Everything Else Veterinary

Teeth – Vet or EDT?

Promo pic - L dentistry

I’m going to have to declare a bias here. As is evident from my pseudonym I’m a vet. And not only a vet, but an equine vet with an interest in dentistry. I have become interested in the debate over who best to treat a horse’s teeth: a vet or an Equine Dental Technician (EDT)? Whenever it crops up as a subject on horse forums it seems to polarise opinion. There seem to be the ‘vet only, I wouldn’t trust anyone else’ brigade, and the ‘only ever EDT, my vet is useless’ camp with virtually no middle ground. It’s unlikely that one short article by me will change the mind of anyone with such a fixed viewpoint, but hopefully it may help explain a little bit about modern dentistry and who should be carrying it out.

When I first qualified there wasn’t a lot to dentistry. I was issued with two (blunt) rasps and a rusty gag and left to get on with it. My boss didn’t even see the need for the gag! I knew I wasn’t serving horses well and felt bad for the owners, but the science of dentistry was really in its infancy and no-one in this country was doing anything much more advanced. Around the turn of the millenium there was general acceptance that dentistry needed to be approved and regulated and the British Association of Equine Dental Technicians (BAEDT) was born in 2001. BEVA started running courses for vets interested in dentistry around the same time and the BEVA/BAEDT examination and recognised EDT status was born. The whole history of modern equine dentistry is really encapsulated in the last 15 or 20 years so it really is a late starter in comparison to a lot of other veterinary fields.
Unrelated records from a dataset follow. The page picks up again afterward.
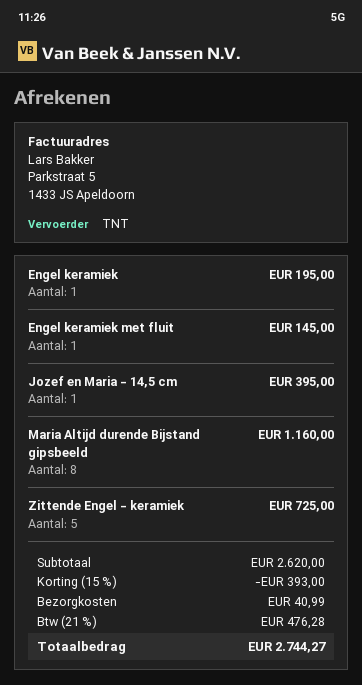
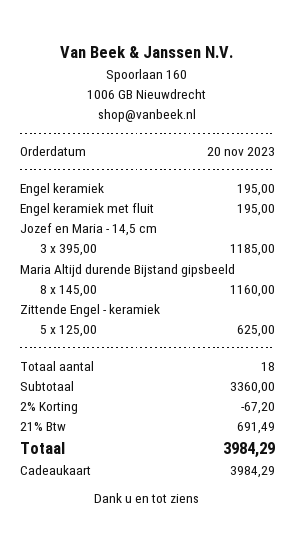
Engel keramiek met fluit: 1 for 145.00 -> 1 for 195.00
Jozef en Maria - 14,5 cm: 1 for 395.00 -> 3 for 1185.00
Zittende Engel - keramiek: 5 for 725.00 -> 5 for 625.00
subtotal: 2620.00 -> 3360.00
discount: 15% = 393.00 -> 2% = 67.20
shipping: 40.99 -> none
tax: 21% = 476.28 -> 21% = 691.49
total: 2744.27 -> 3984.29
So what does this mean in terms of qualifications? Basically there are three groups of people who work on horses’ teeth:

1. Equine Dentists – these are unqualified dentists. Anyone is legally allowed to carry out basic manual rasping and removal of loose ‘caps’ (the baby deciduous molars that are shed between 2 and 4 years old). Some of these people call themselves ‘American trained’ – which pretty much means that they have attended a two week training couse in the US. They may carry letters after their name such as IAED or AAEDT but these are not recognised qualifications in the UK. Many have never had their work examined or tested or posess any qualifications at all. It is illegal for them to carry out anything more than basic manual rasping of normal teeth, use power tools or remove any adult teeth, including wolf teeth and loose molars. Also vets shouldn’t be sedating horses for these unqualified dentists to work on.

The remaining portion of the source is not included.